Hollywood Conservative Group ‘Friends of Abe’ Dissolving … Is Trump the Reason?
The Friends of Abe are going their separate ways.
In an abrupt and surprising announcement Thursday, the fabled — if secretive — organization of Hollywood conservatives announced it was dissolving.
“Effective immediately,” said executive director Jeremy Boreing in an email to members obtained by The Guardian, “we are going to begin to wind down the 501 C3 organization, bring the Sustaining Membership dues to an end, and do away with the costly infrastructure and the abespal.com website.”
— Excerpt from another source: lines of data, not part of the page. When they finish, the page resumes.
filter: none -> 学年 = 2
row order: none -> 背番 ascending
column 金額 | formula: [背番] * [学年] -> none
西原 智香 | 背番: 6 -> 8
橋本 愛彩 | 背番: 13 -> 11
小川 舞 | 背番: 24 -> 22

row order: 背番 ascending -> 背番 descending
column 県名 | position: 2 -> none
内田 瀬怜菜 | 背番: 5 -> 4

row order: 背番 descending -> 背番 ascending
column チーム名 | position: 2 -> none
The Friends of Abe started as small, informal gatherings of conservatives in Hollywood. In an industry where revealing your conservative leanings can quickly get one blacklisted, the meetings were kept secret. Even after becoming a formal non-profit organization and growing to some 1,500 members, the list of those involved has remained tightly guarded. Among the known Friends of Abe are multiple-Emmy winner Kelsey Grammer, Oscar-winner Jon Voight and uber-producer Jerry Bruckheimer. Everyone Loves Raymond star Patricia Heaton, another outspoken conservative, is also a member.
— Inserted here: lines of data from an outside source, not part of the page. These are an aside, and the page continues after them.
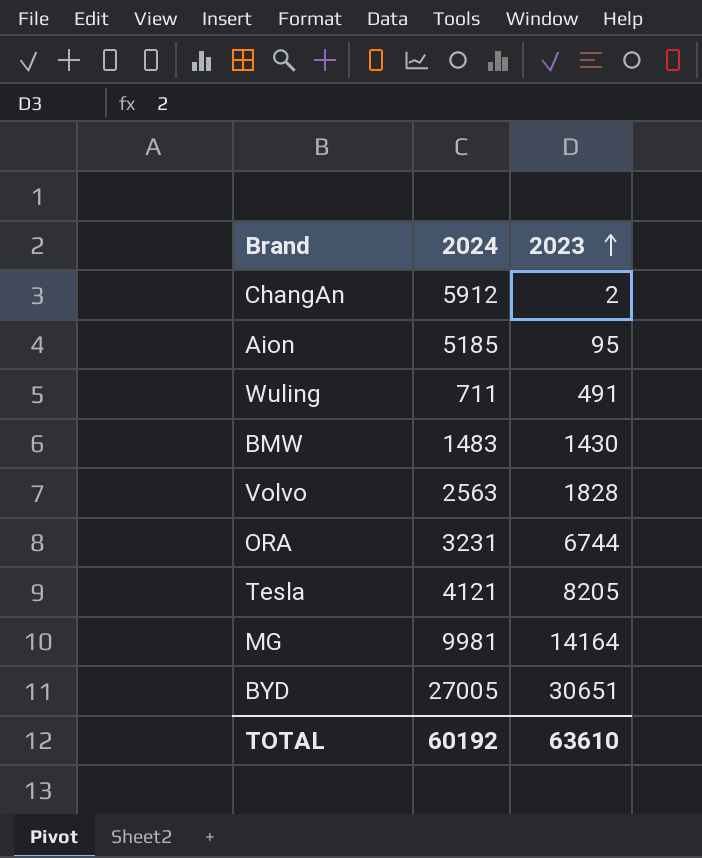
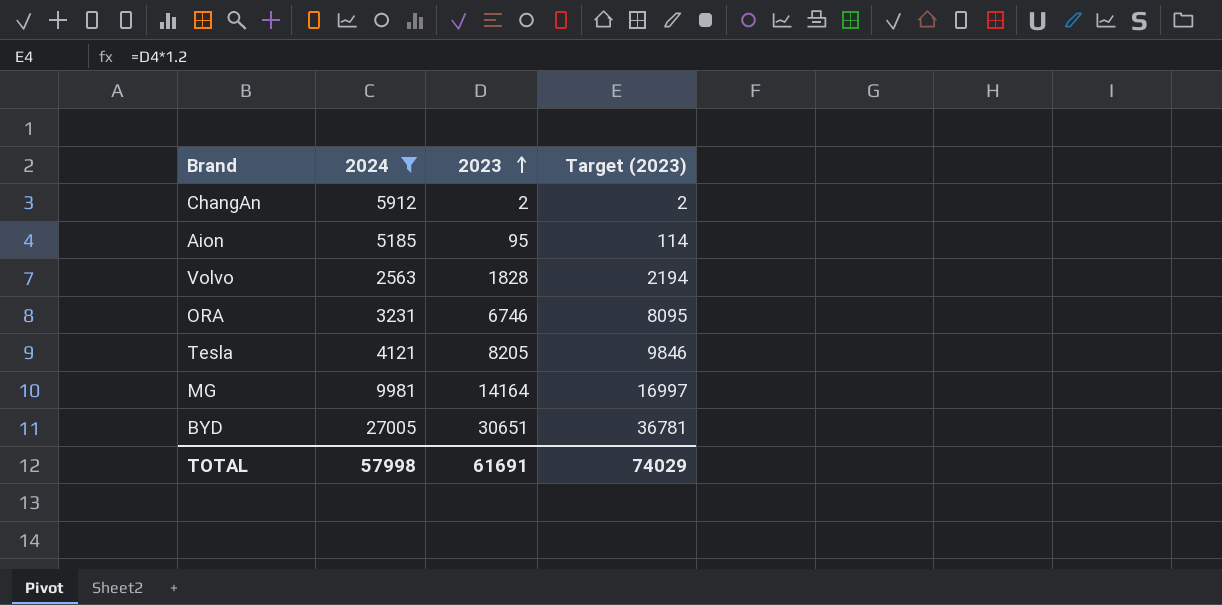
filter: none -> 2024 >= 2563
column Target (2023) | formula: none -> [2023] * 1.2
ORA | 2023: 6744 -> 6746
TOTAL | 2024: 60192 -> 57998
TOTAL | 2023: 63610 -> 61691

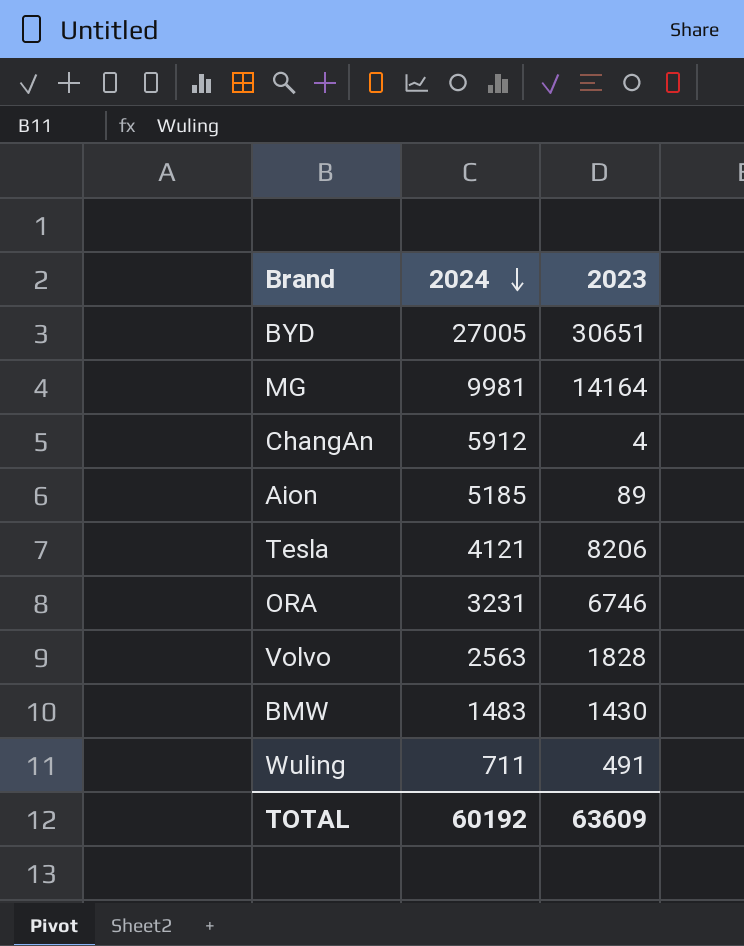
filter: 2024 >= 2563 -> none
row order: 2023 ascending -> 2024 descending
column Target (2023) | formula: [2023] * 1.2 -> none
ChangAn | 2023: 2 -> 4
Aion | 2023: 95 -> 89
Tesla | 2023: 8205 -> 8206
TOTAL | 2024: 57998 -> 60192
TOTAL | 2023: 61691 -> 63609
In addition to their own social soirees around town, the group would host conservative luminaries like Rush Limbaugh, Dick Cheney and the late Justice Antonin Scalia. The Friend of Abe also met with both Donald Trump and Ted Cruz.
So why is the organization dissolving now, in the middle of the 2016 campaign and the California primary little over a month away?
Boreing offered a positive spin, saying, “Today, because we have been successful in creating a community that extends far beyond our events, people just don’t feel as much of a need to show up for every speaker or bar night, and fewer people pay the dues that help us maintain that large infrastructure.”
However, The Guardian reports, there is “speculation that infighting over Donald Trump’s candidacy, among other factors, had drained commitment.” They cited FOA co-founder Lionel Chetwynd who said earlier this month that the bitter primary campaign is causing a “civil war in slow motion.” “It’s too volatile,” producer-screenwriter told The Guardian, “I’ve never known an election to be so personal. People don’t really sit around any more and talk about their preferences because it’s a time of inflamed passions. Now I don’t talk much to my Republican friends.”
On Friday, Chetwynd laughed off the notion that Trump was the reason FOA was dissolving, calling The Guardian story “left-wing mischief.”
“The situation is we were always designed to be a fellowship and not an activist organization,” he told Variety, “But now is the time where everyone wants to do something. The community is aware of us. The town is aware of us. Every trade paper and news outlet is aware of us. We really don’t need to exist as a centrally focused private discreet organization; it is time to open the birdcage and fly.”
Boreing made the same point in his email, saying the dissolving of the Friends of Abe “means an end to the standing organization, but not an end to the mission or the friendship.” “We will still get together for drinks and speakers,” Boreing said, “but we may reassess how we approach those events logistically. In short, FOA will return to its roots. It will be a passion project, like it was in the beginning …”
However, he remains wary of liberal Hollywood and the potential costs of being a conservative there. He said the names of Friends of Abe will remain protected “at all costs.”